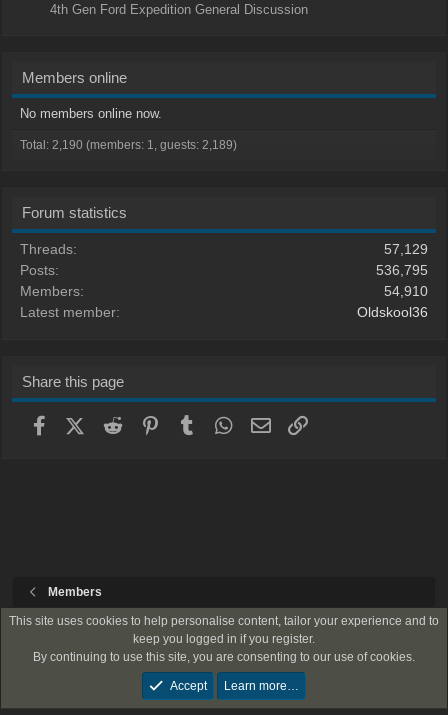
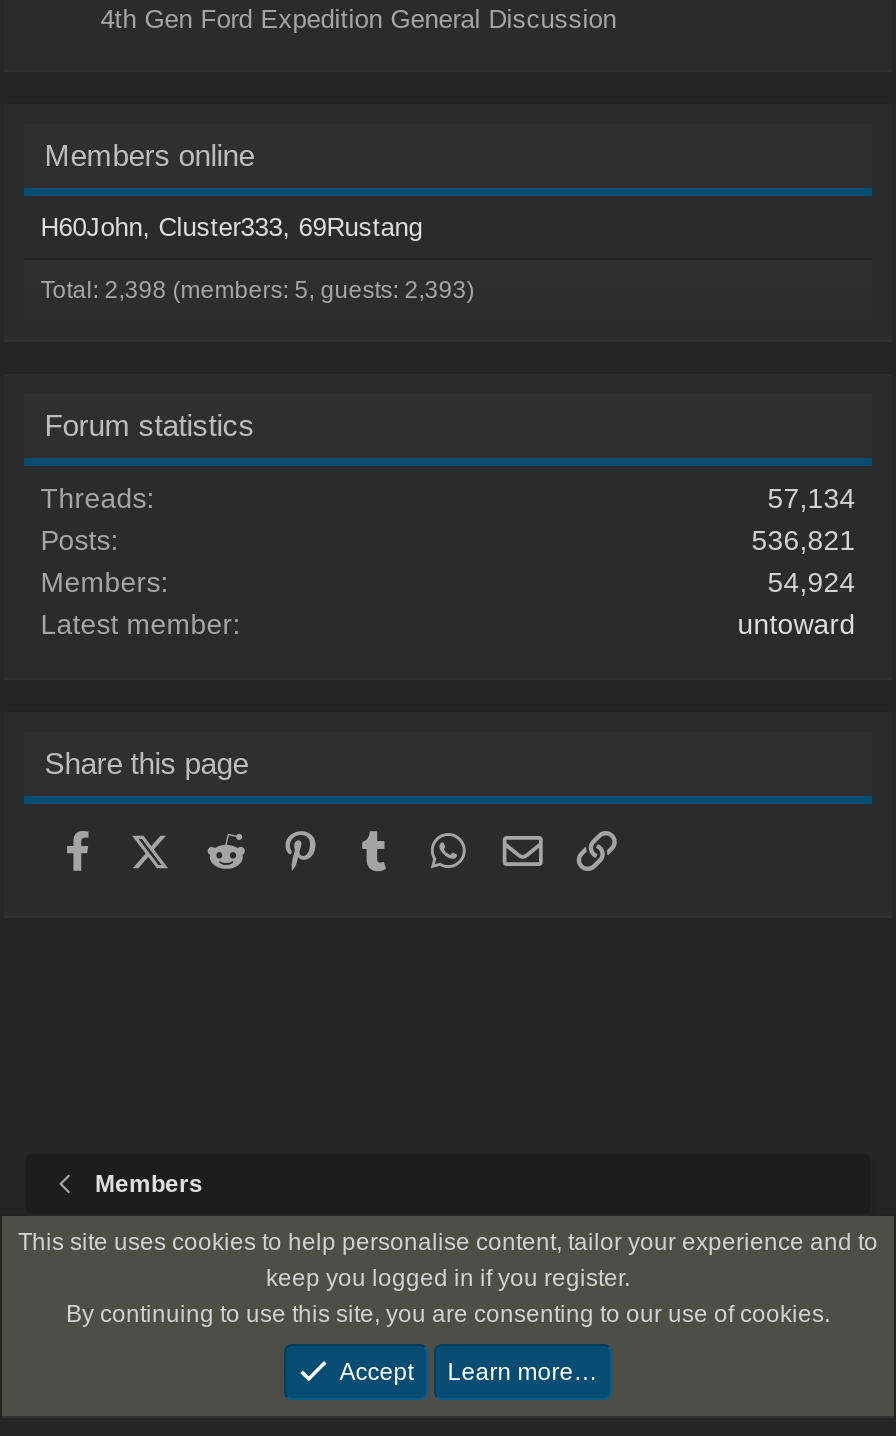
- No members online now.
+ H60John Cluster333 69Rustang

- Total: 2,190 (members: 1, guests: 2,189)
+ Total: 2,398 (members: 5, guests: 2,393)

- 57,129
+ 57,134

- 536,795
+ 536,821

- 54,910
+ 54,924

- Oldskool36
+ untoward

**Work to complete**
Check each line above for the word "members" and copy every line that has it.

**Worked solution**
- No members online now.
- Total: 2,190 (members: 1, guests: 2,189)
+ Total: 2,398 (members: 5, guests: 2,393)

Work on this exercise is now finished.